She resolved the issue head-on, showing that energy may not be conserved “locally” — that is, in an arbitrarily small patch of space — but everything works out when the space is sufficiently large. That was one of two theorems she proved that year in Göttingen, Germany. The other theorem, which would ultimately have a far greater impact, uncovered an intimate link between conservation laws (such as the conservation of energy) and the symmetries of nature, a connection that physicists have exploited ever since. Today, our current grasp of the physical world, from subatomic particles to black holes, draws heavily upon this theorem, now known simply as Noether’s theorem.

“It is hard to overstate the importance of Noether’s work in modern physics,” Durham University physicist Ruth Gregory said a century later. “Her basic insights on symmetry underlie our methods, our theories and our intuition. The link between symmetry and conservation is how we describe our world.”

A Life of Work

Who was this woman, called upon by two renowned mathematicians to help rescue Einstein’s masterwork?
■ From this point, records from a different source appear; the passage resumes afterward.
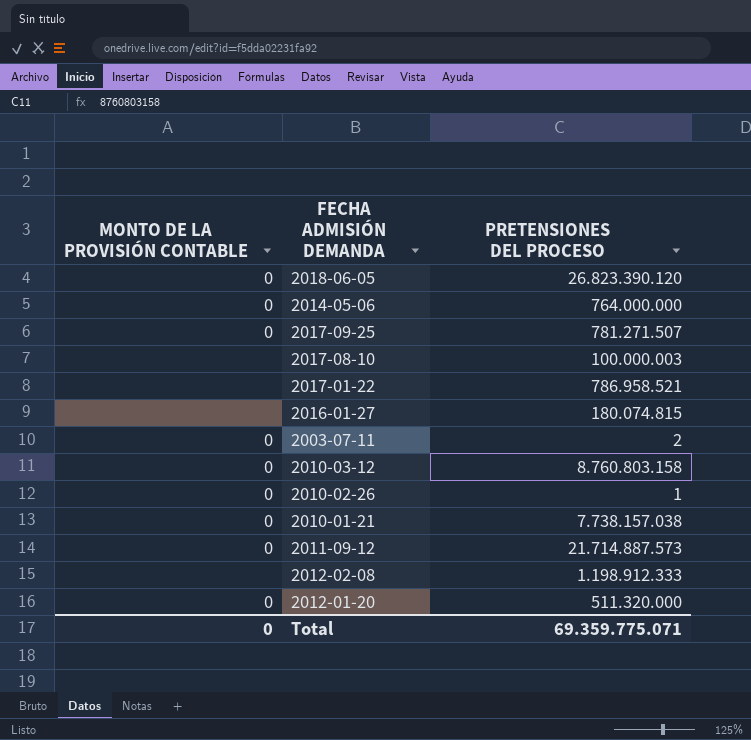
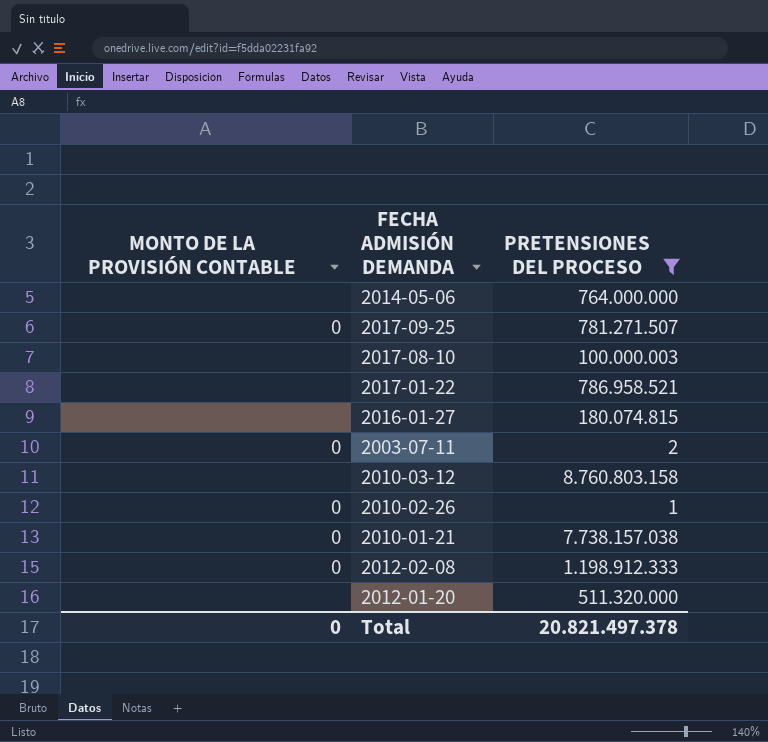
filter: none -> PRETENSIONES DEL PROCESO <= 8.760.803.158
2014-05-06 | MONTO DE LA PROVISIÓN CONTABLE: 0 -> none
2010-03-12 | MONTO DE LA PROVISIÓN CONTABLE: 0 -> none
2012-02-08 | MONTO DE LA PROVISIÓN CONTABLE: none -> 0
2012-01-20 | MONTO DE LA PROVISIÓN CONTABLE: 0 -> none
Total | PRETENSIONES DEL PROCESO: 69.359.775.071 -> 20.821.497.378

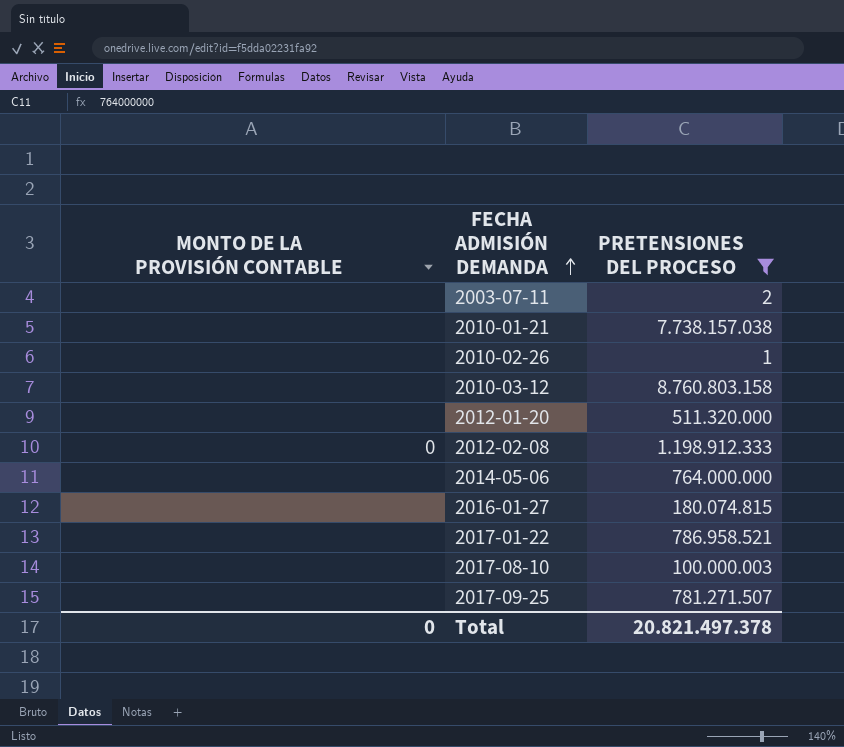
row order: none -> FECHA ADMISIÓN DEMANDA ascending
2003-07-11 | MONTO DE LA PROVISIÓN CONTABLE: 0 -> none
2010-01-21 | MONTO DE LA PROVISIÓN CONTABLE: 0 -> none
2010-02-26 | MONTO DE LA PROVISIÓN CONTABLE: 0 -> none
2017-09-25 | MONTO DE LA PROVISIÓN CONTABLE: 0 -> none

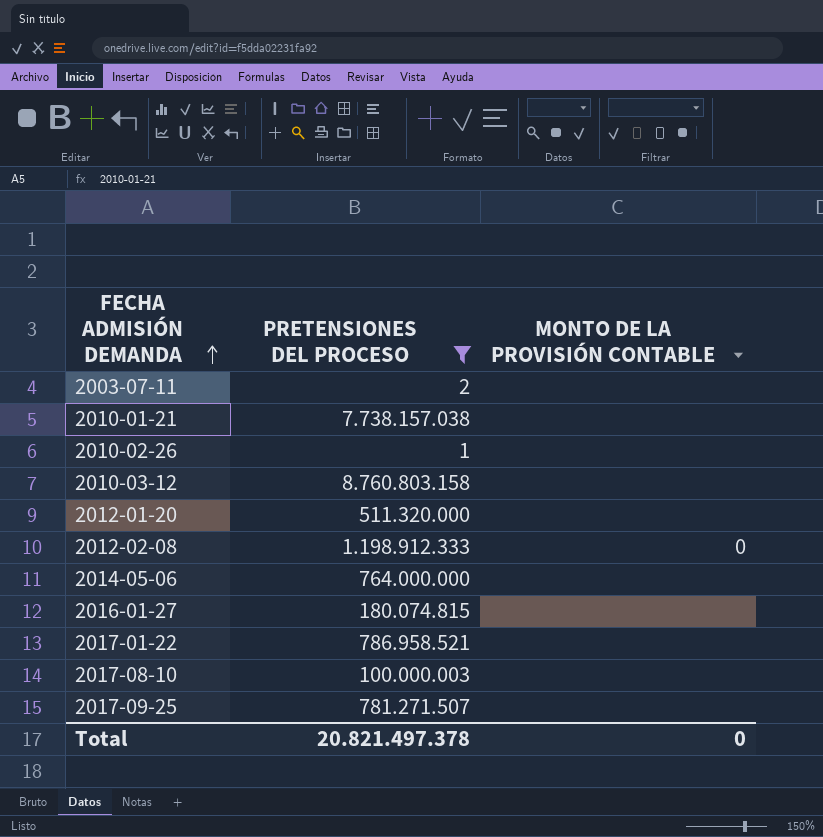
column MONTO DE LA PROVISIÓN CONTABLE | position: 1 -> 3

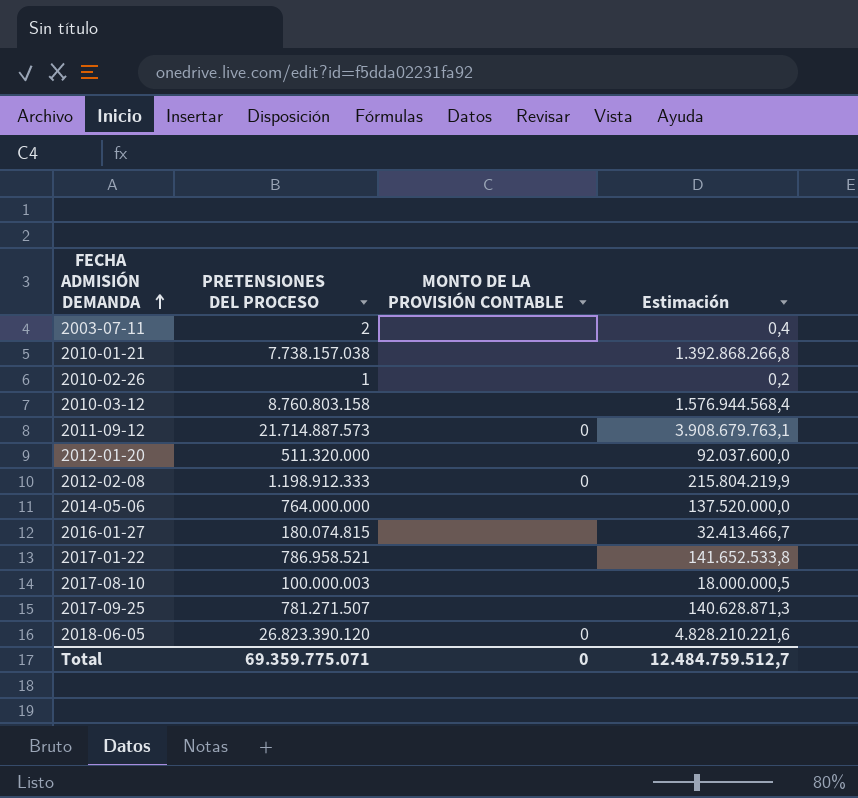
filter: PRETENSIONES DEL PROCESO <= 8.760.803.158 -> none
column Estimación | formula: none -> [PRETENSIONES DEL PROCESO] * 0,18
Total | PRETENSIONES DEL PROCESO: 20.821.497.378 -> 69.359.775.071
On the face of it, Noether (pronounced NUR-tuh) appears to have been a curious choice. She did not have an actual job in mathematics and was barely able to get an education in the field. Yet she had published some important papers, and Hilbert felt that her expertise could help clear up the problem with general relativity.

Born in Erlangen, Germany, in 1882, Noether hoped to follow in the footsteps of her mathematician father, Max. But German universities did not admit women when she reached college age, so Noether had to audit classes instead. Eventually she did so well in the final exams that she earned an undergraduate degree.

In her 53 years, many spent bucking a system that impeded her pursuit of mathematics, Noether had an extraordinary impact on both algebra and physics. There’s no telling what else she might have accomplished if society and fate had been more kind. (Credit: Emiliana and Monica Noether via Mathematical Association of America/Flickr)

In 1904 she was permitted to enroll in a doctoral program at the University of Erlangen. She received a Ph.D. in 1907 and spent nearly eight years working there without pay or an official position, relying on her family for financial support while occasionally filling in for her father as a substitute teacher. After her trip to Göttingen in 1915, she stayed on as a lecturer, again receiving no pay.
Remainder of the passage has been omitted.